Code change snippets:
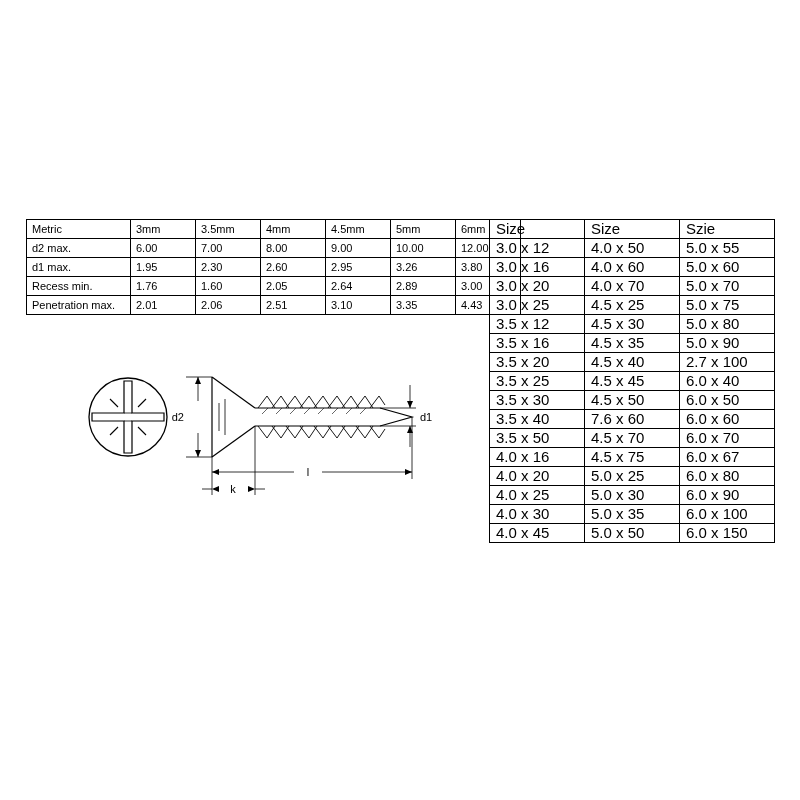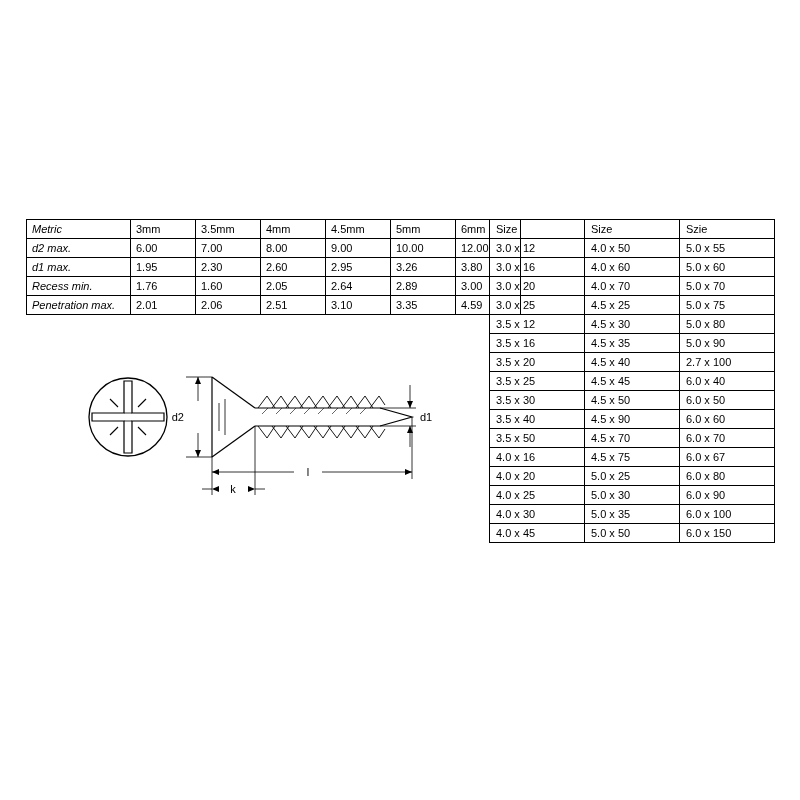--- a/index.html
+++ b/index.html
@@ -26,34 +26,34 @@
   }
   #spec-table td {
     border: 1px solid #000;
     font-size: 11px;
     line-height: 12px;
     padding: 3px 4px 3px 5px;
     height: 12px;
     white-space: nowrap;
     vertical-align: middle;
   }
-  #spec-table td.label { width: 94px; font-style: italic; }
+  #spec-table td.label { width: 94px; }
   #spec-table td.val { width: 55px; }
 
   
   #size-table {
     position: absolute;
     left: 489px;
     top: 219px;
     border-collapse: collapse;
     table-layout: fixed;
   }
   #size-table td {
     border: 1px solid #000;
-    font-size: 11px;
+    font-size: 15px;
     line-height: 12px;
     padding: 3px 4px 3px 6px;
     height: 12px;
     white-space: nowrap;
     vertical-align: middle;
     width: 84px;
   }
 
   
   #drawing {
@@ -106,21 +106,21 @@
       <td class="val">2.89</td>
       <td class="val">3.00</td>
     </tr>
     <tr>
       <td class="label">Penetration max.</td>
       <td class="val">2.01</td>
       <td class="val">2.06</td>
       <td class="val">2.51</td>
       <td class="val">3.10</td>
       <td class="val">3.35</td>
-      <td class="val">4.59</td>
+      <td class="val">4.43</td>
     </tr>
   </tbody>
 </table>
 
 <table id="size-table">
   <tbody id="size-table-body">
       <tr>
         <td>Size</td>
         <td>Size</td>
         <td>Szie</td>
@@ -165,21 +165,21 @@
         <td>4.5 x 45</td>
         <td>6.0 x 40</td>
       </tr>
       <tr>
         <td>3.5 x 30</td>
         <td>4.5 x 50</td>
         <td>6.0 x 50</td>
       </tr>
       <tr>
         <td>3.5 x 40</td>
-        <td>4.5 x 90</td>
+        <td>7.6 x 60</td>
         <td>6.0 x 60</td>
       </tr>
       <tr>
         <td>3.5 x 50</td>
         <td>4.5 x 70</td>
         <td>6.0 x 70</td>
       </tr>
       <tr>
         <td>4.0 x 16</td>
         <td>4.5 x 75</td>

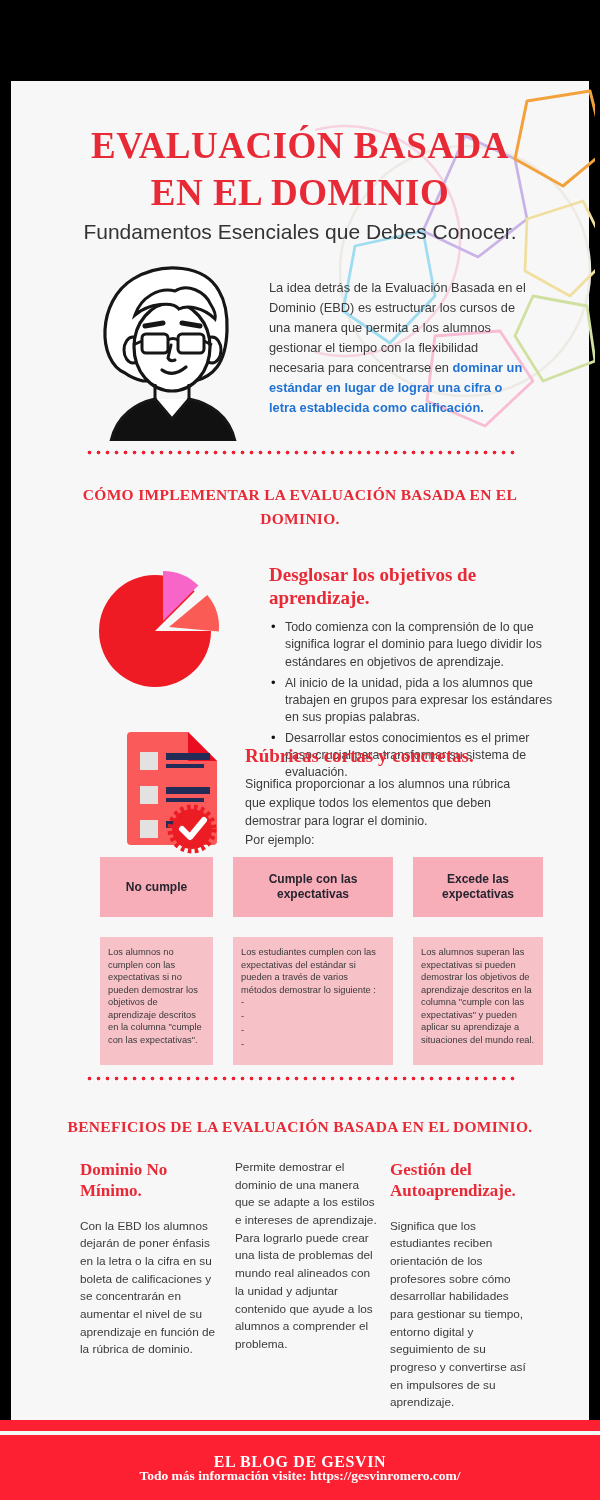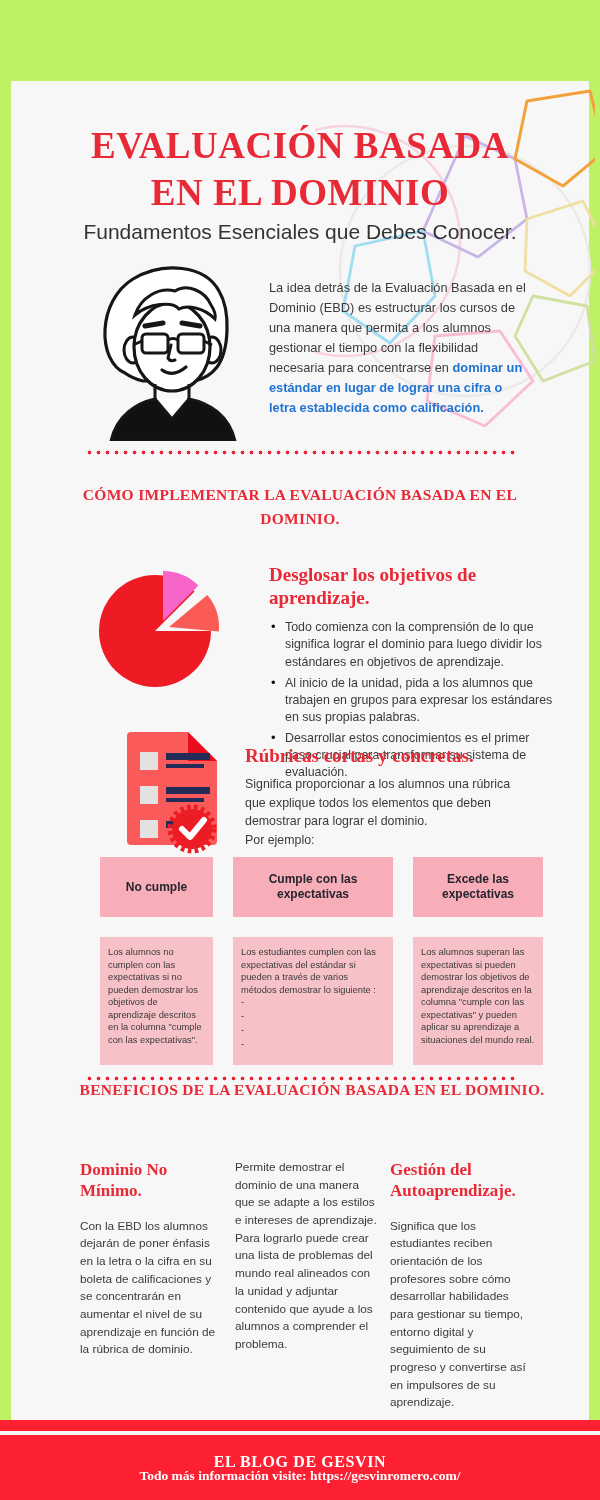--- a/index.html
+++ b/index.html
@@ -1,18 +1,18 @@
 <!DOCTYPE html>
 <html><head>
 <meta charset="utf-8">
 <style>
   * { margin:0; padding:0; box-sizing:border-box; }
   html,body { width:600px; }
   body { font-family:"Liberation Sans", sans-serif; }
-  .poster { position:relative; width:600px; height:1500px; background:#bef264; overflow:hidden; }
+  .poster { position:relative; width:600px; height:1500px; background:#000000; overflow:hidden; }
   .content { position:absolute; left:11px; top:81px; width:578px; height:1339px; background:#f8f7f7; }
   .deco { position:absolute; top:0; right:-6px; pointer-events:none; z-index:1; }
   .layer { position:relative; z-index:2; width:100%; height:100%; }
 
   .main-title { position:absolute; top:42px; left:0; width:100%; text-align:center;
     font-family:"Liberation Serif", serif; font-weight:bold; font-size:37px; line-height:1.26;
     color:#e82936; letter-spacing:.5px; }
   .subtitle { position:absolute; top:139px; left:0; width:100%; text-align:center;
     font-size:21px; color:#333; }
 
@@ -23,21 +23,21 @@
 
   .dots { position:absolute; left:74px; width:430px; height:5px;
     background-image:radial-gradient(circle, #ef2135 1.8px, transparent 2.1px);
     background-size:9px 5px; background-position:left center; background-repeat:repeat-x; }
   .dots1 { top:369px; } .dots2 { top:995px; }
 
   .section-title { position:absolute; left:49px; width:480px; text-align:center;
     font-family:"Liberation Serif", serif; font-weight:bold; font-size:15.5px; line-height:1.55;
     color:#e82936; letter-spacing:.3px; }
   .how-title { top:402px; }
-  .benefits-title { top:997px;margin-left:12px; }
+  .benefits-title { top:1034px; }
 
   .pie-wrap { position:absolute; left:84px; top:478px; }
   .doc-wrap { position:absolute; left:89px; top:645px; }
 
   .step { position:absolute; left:234px; width:284px; }
   .step1 { top:482px;margin-left:24px; }
   .step2 { top:663px; }
   .step h3 { font-family:"Liberation Serif", serif; font-weight:bold; font-size:19px;
     line-height:1.22; color:#e82936; margin-bottom:8px; }
   .step ul { list-style:none; margin-top:10px; }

WORK INSTRUCTION: What is the number of lines in the data that include "font"? Respond with that number and no other text.

ANSWER TO THIS EXERCISE: 9